Adjusted operating income of $1.8 billion was down slightly as compared to the prior year, as the previously mentioned net realized capital losses impacted growth, along with the continued progression toward normalized medical cost trends. Our medical benefit ratio of 83.5% increased approximately 30 basis points year over year, reflective of the same continued progression toward normalized total medical costs. In total, medical cost trends in our commercial business remain in line with pre-pandemic trended baselines, with government remaining slightly lower than pre-pandemic baselines. Consolidated days claims payable at the end of the quarter was 51.7, up 2.6 days sequentially as we brought on new government and other membership in the first quarter.

Overall, we remain confident in the adequacy of our reserves. In pharmacy services, we continue to achieve strong revenue and adjusted operating income growth. This is a natural outcome from our execution, delivering industry-leading drug trend on behalf of our clients, providing leading specialty management capabilities and outstanding customer service. During the first quarter, revenue of $39.5 billion increased by 8.6% year over year, driven by pharmacy claims growth, growth in specialty pharmacy and brand inflation, partially offset by the impact of continued client price improvements.

Total pharmacy membership was roughly flat from year-end at 110 million members as underlying growth in commercial and other government lives helped to offset significant membership losses from the California Medicaid carve-out that started this year. Total pharmacy claims processed increased by 5.8% above prior year, primarily attributable to new business in 2022. Currently, we are approximately 60% through renewals for the 2023 selling season with over 98% core client retention. Adjusted operating income of $1.6 billion grew 8.6% year over year, driven by improved purchasing economics, reflecting increased contribution from the products and services of our group purchasing organization and specialty pharmacy, partially offset by continued client price improvements and increased expenses to onboard new business at the beginning of the year.

As Karen mentioned, our 340B product lines did not grow inside the quarter. In our retail/long-term care segment, we delivered strong revenue and adjusted operating income growth versus prior year. First quarter revenue of $25.4 billion grew 9.2% year over year, largely due to increased prescription and front store volume, including the sale of COVID-19 OTC test kits. Adjusted operating income of $1.6 billion grew 15.1% versus prior year, driven by a few key components: strength in pharmacy and front-store sales, the administration of COVID-19 vaccines, and demand for over-the-counter test kits and related treatment categories, particularly at the beginning of the quarter when omicron incidence was high.

These positive factors were partially offset by the impacts of ongoing but stable reimbursement pressure, business investments, including the minimum wage increase and store improvements, and investments in store labor as we were consciously slow to draw down staffing in response to declining omicron case levels to ensure we had sufficient capacity to meet consumer health needs. Our liquidity and capital position remained strong at the end of the first quarter, generating cash flow from operations of $3.6 billion and ending the quarter with $3 billion of cash at the parent and unrestricted subsidiaries. We remain committed to maintaining our investment-grade ratings while also having the flexibility to deploy capital strategically for capability-focused M&A. The announced sales of our PayFlex and Aetna international business in Thailand are expected to provide us with additional deployable capital later this year.

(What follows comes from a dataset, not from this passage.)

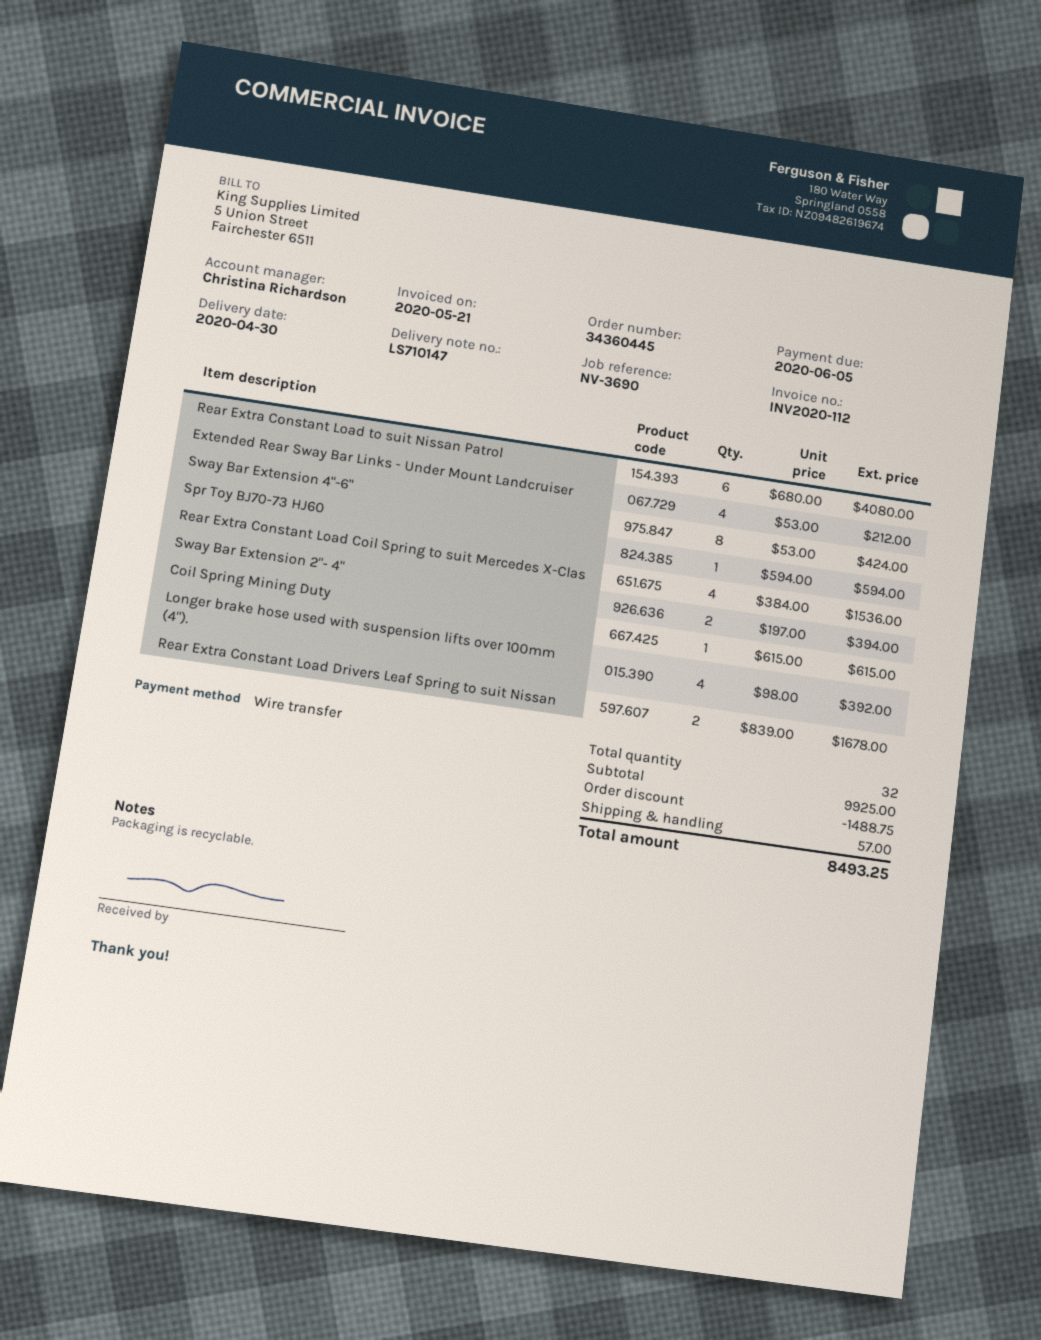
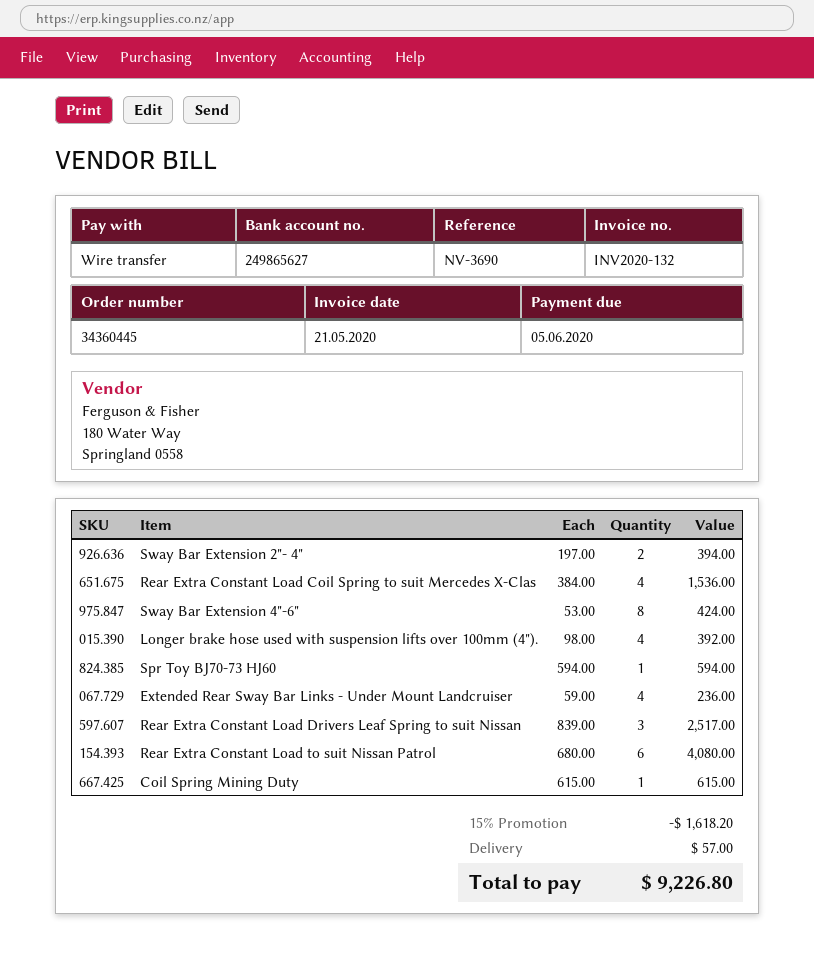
invoice number: INV2020-112 -> INV2020-132
Extended Rear Sway Bar Links - Under Mount Landcruiser: 4 x 53.00 = 212.00 -> 4 x 59.00 = 236.00
Rear Extra Constant Load Drivers Leaf Spring to suit Nissan: 2 x 839.00 = 1678.00 -> 3 x 839.00 = 2517.00
discount: 1488.75 -> 1618.20
total: 8493.25 -> 9226.80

We repurchased approximately 19.1 million shares of common stock during the three months ended March 31st, 2022, marking the first time the company has repurchased shares of its common stock since 2017. We also increased the quarterly shareholder dividend by 10% effective with the February 1st, 2022 dividend distribution, which resulted in the return of $722 million to shareholders through dividends during the three months ended March 31st, 2022. In March, we also announced we had entered into an agreement with the State of Florida to resolve claims dating back more than a decade related to opioid medications. Under the agreement, we will settle all opioid claims by Florida for $484 million to be paid over a period of 18 years.

As a result, upon satisfaction of the settlement terms by the state, CVS will be released from the pending litigation in Florida. Associated with this settlement, we have taken a charge of approximately $370 million after tax in our first quarter 2022 financials, which has been excluded from our adjusted operating metrics. As a result of our first quarter performance, we are raising our full year adjusted earnings per share guidance to $8.20 to $8.40, which represents 3.5% to 6% growth versus our 2021 adjusted earnings per share baseline. The increase reflects the favorable impact of prior year's development net of realized capital losses experienced in our healthcare benefits business, both of which we do not forecast.

As such, we are raising full year healthcare benefits guidance as follows: membership increases to a range of 24 million to 24.3 million members; revenue increases to a range of $89.3 million to $90.8 billion; adjusted operating income guidance increases by $180 million at the midpoint to $5.94 billion to $6.04 billion. Similarly, MBR guidance is updated to 83.5% to 84.5% to reflect our first quarter experience. We are maintaining all other guidance shared during our fourth quarter earnings call. Our updated guidance now reflects the assumption that a fourth COVID-19 booster will be administered to adults aged 50 and older and to certain immunocompromised individuals as per the guidelines set forth by the CDC.

Administration of a fourth booster is expected to have a net neutral impact to our enterprise, representing an incremental cost to our health benefits segment, but helping to maintain our full year outlook for our retail segment by offsetting first quarter 2022 expense pressures previously mentioned. As we evaluate the progression of earnings for the remainder of the year, we would remind investors of our prior statements that we expect 2022 earnings to be modestly higher in the first half of the year. Similar to 2021 earnings progression, we currently project that 47% to 49% of adjusted EPS will occur in the back half of 2022, which we project will be fairly evenly split between the third and fourth quarters. You will find additional details regarding our updated guidance in the slide presentation we posted to our website this morning.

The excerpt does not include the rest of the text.